A Hoover Institution scholar, Roger A. Freeman, in bygone times observed wryly that popular support for dumping more and more public dollars into public education called to mind the alchemists of yore, who never managed to turn base metals into gold, but, say, what did that prove? Only – so far as the alchemists themselves were concerned – that the experiment hadn’t been tried long enough.

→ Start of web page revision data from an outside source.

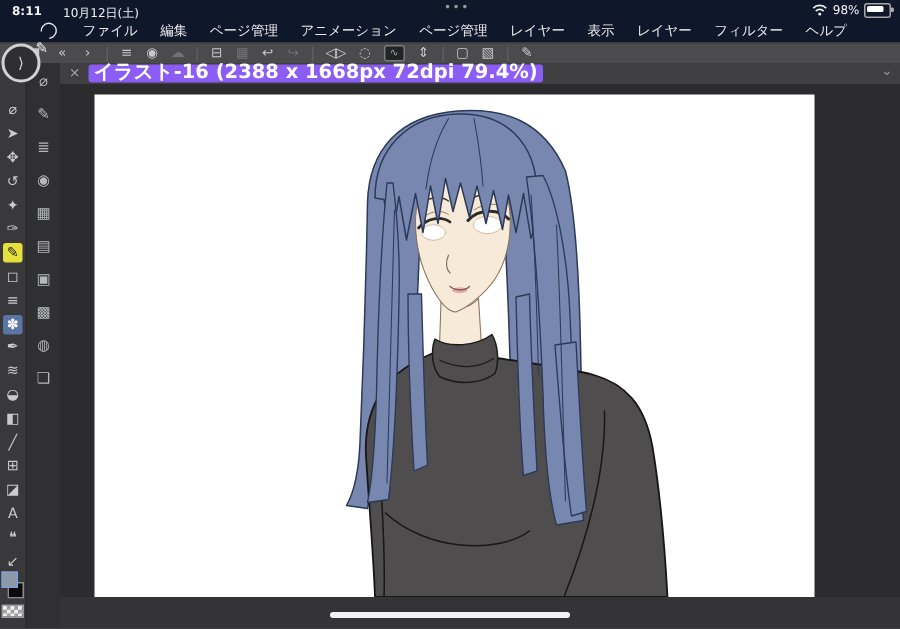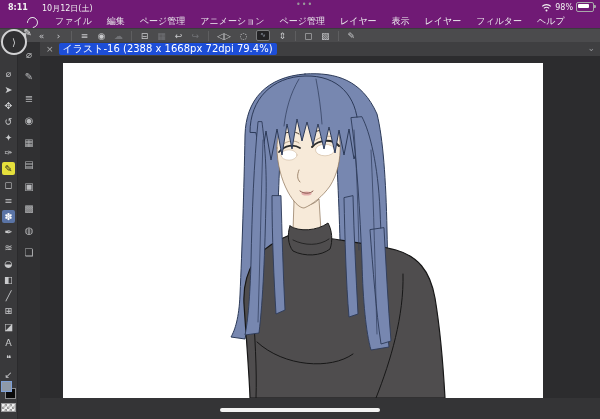"8:11" .header { background: #701a75 -> #0f172a }
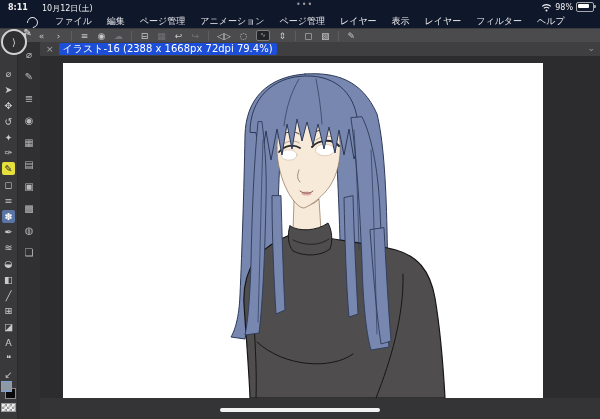"98%" .status-right { align-items: center -> none }
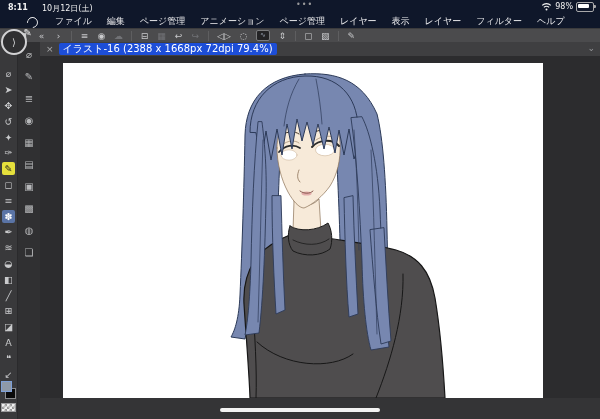"ファイル" .menu-row { align-items: flex-end -> center }
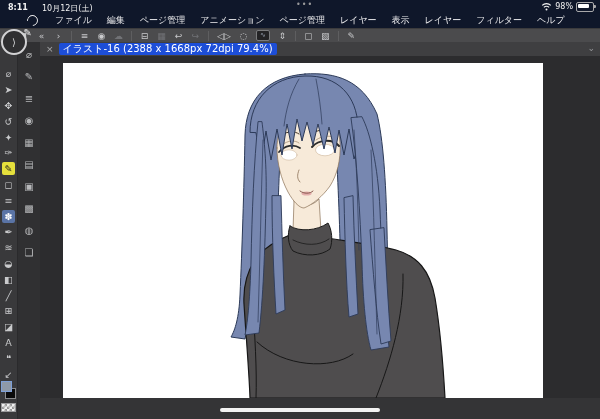"イラスト-16 (2388 x 1668px 72dpi" .tab-title { background: #1d4ed8 -> #8b5cf6; font-size: 10px -> 13px; font-weight: none -> bold }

The emotional linkage of alchemy and the more-money-for-public-schools movement is an unhappy one – a reminder that baseless and unwarranted faiths can be as stubborn as, well, education lobbyists, making their umpteenth pitch for another financial transfusion.
What’s heartening, at last, is that the public may be catching on to the emptiness of the lobbyists’ arguments.
Consider a brand new poll by the University of Texas-Austin’s government department and Texas Politics Project. The poll – which shows opinion evenly divided on the quality of the public schools – indicates that just 37 percent of Texans see increased funding as the remedy for the schools’ record of stagnant or declining achievement.
By contrast, 56 percent see more accountability as the answer. There we go at last. At a minimum, we’re pointing in the right direction – away from money as plasma for laggard schools, toward insistence on performance in exchange for such money as the schools receive.
No one capable of correctly adding one and one suggests that money – for teachers, for books, for scientific equipment, for buildings – bears no relationship to educational attainment.Many teachers, as if we didn’t all acknowledge it, deserve a lot more money than they make. The point is that education unions, egged on frequently by school officials and editorial writers, more than suggest such a connection. They demand the taxpayers acknowledge it.
Higher public school funding, of course, isn’t merely burdensome for taxpayers. It’s diversionary. It deflects attention from – as Texans seem to suspect – our cultural and political reluctance to hold accountable those schools and teachers and principals who just plain don’t get the job done.
Not that “accountability” doesn’t present issues of its own. Texas, by calculation of the Brookings Institution, has relatively strong accountability standards (unlike, according to Brookings, “irresponsible” states like Minnesota, Maine, and Tennessee). There’s a difference, all the same, between merely setting standards and actually using them as prods to steady improvement. The Texas Education Agency reported Aug. 1 that 66.6 percent of school districts and 43 percent of campuses received the “academically acceptable” rating – a grade, in effect, of C. Thirty-seven districts and 217 campuses came in as flatly “unacceptable.”
No less a public figure than Bill Hammond of the Texas Association of Business – whose members depend on a predictable flow of competent recruits to the workplace – complained this summer about enforcement of the standards.
Hammond accused the Texas Education Agency of disingenuousness in setting standards with so many escape clauses that not to attain a particular benchmark requires some craft. Or some plain old-fashioned incompetence.
“For too long,” Hammond said at an Austin press conference, “the TEA has fostered an environment where number games and bureaucracy cast a shadow over public education. A third of our high school students cannot graduate high school in four years.
“Instead of focusing on the root causes of poor performance, TEA is lowering standards and manipulating statistics, which ultimately victimizes our children from receiving the type of education they richly deserve.”
It all suggests how much more there is to real improvement of the schools than simple recognition of their problems. And yet, when a clear majority of Texans profess to see accountability as the likeliest remedy for improvement, as contrasted with perhaps the least likely remedy, that of turning on the money spigots – well! Even an alchemist or two might be moved by the sight.
“Texas taxpayers, families, and – most importantly – students,” Hammond said, “deserve an education system that ensures our children are prepared to meet the challenges of college and the job market.”
A 24-karat appraisal, you might say. No alchemists needed or wanted.
William Murchison is a Senior Fellow at the Texas Public Policy Foundation, a non-profit, free-market research institute based in Austin.